Dips and depressions hold

runoff pockets, pesticides

and herbicides.


Tangled in goosegrass

beside thistles and ragweed

columbine plants poke through.


Scrapped plastic bags flutter

alongside the creeping vine

of Coronavirus.


Bullfrogs, tree frogs and turtles

find refuge here. Deer and fox

dart across the unmarked there.


Swales too shallow to swallow

police injustice reflect the rage

of George Floyd's murder.


Monarch butterflies, gossamer

dragonflies and uneasy neighbors

take flight.


Black-eyed Susans replace False

Indigo. Urbanites eager to escape

flock to cabin country but only add


to the cache of crumpled water

bottles hurling lasting indictments

at people with ears to hear.



Marilyn Aschoff Mellor

Tuesday, April 13, 2021

April Ablutions

I confess we drove to the cabin last week, and I forgot to bring recent poems of mine. So, what I'm posting is undoubtedly a repeat.

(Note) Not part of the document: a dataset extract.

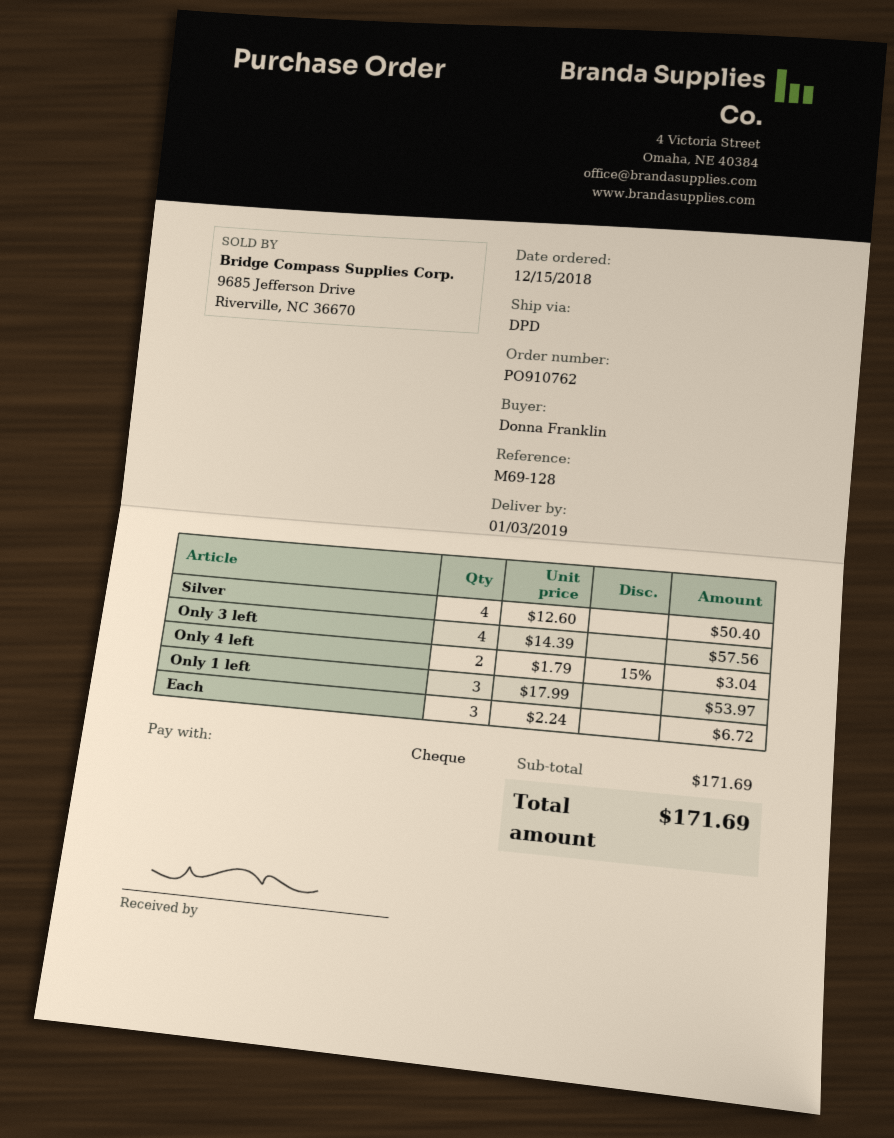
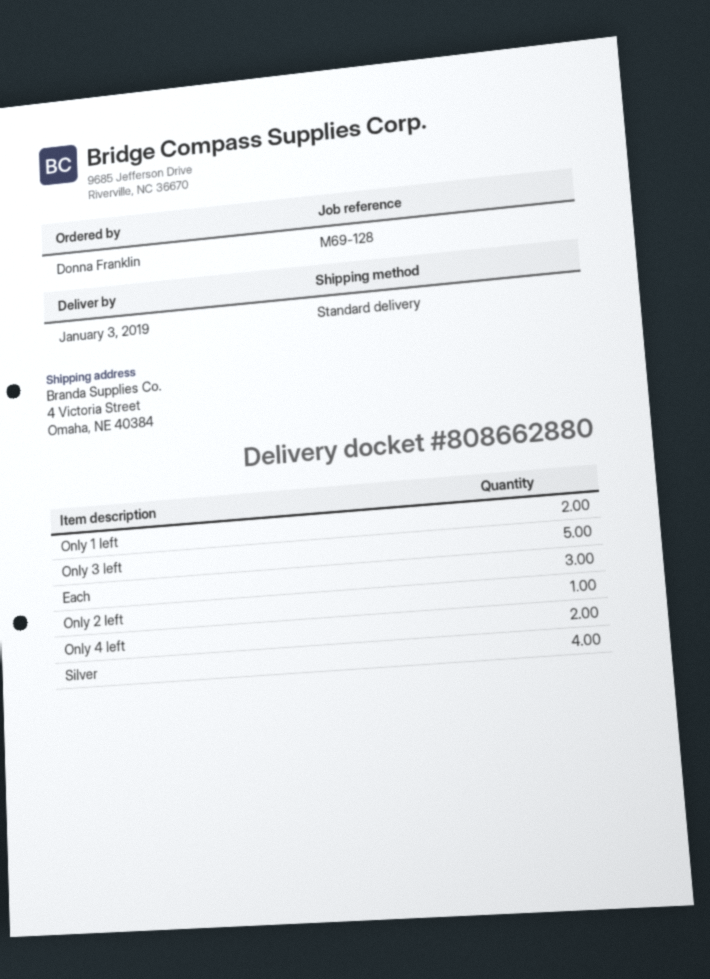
shipping method: DPD -> standard
Only 3 left: 4 -> 5
Only 1 left: 3 -> 2
Only 2 left: none -> 1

But it's also apropos to the traces of leftover snow and the cold rain we've endured here these past few days.


April Ablutions


Like a curved blade

with shaving cream

recently scraped from a face,

a stubborn scrim of snow

hugs the ground in front

of a newly rinsed car.

The rest of the lather washed

away in a morning shower.



Marilyn Aschoff Mellor   

Tuesday, April 6, 2021

If Galileo Were a Gardener

The poet, Charles Tomlinson, wrote about Bach as a beekeeper. I then speculated about Galileo as a gardener, and came up with this.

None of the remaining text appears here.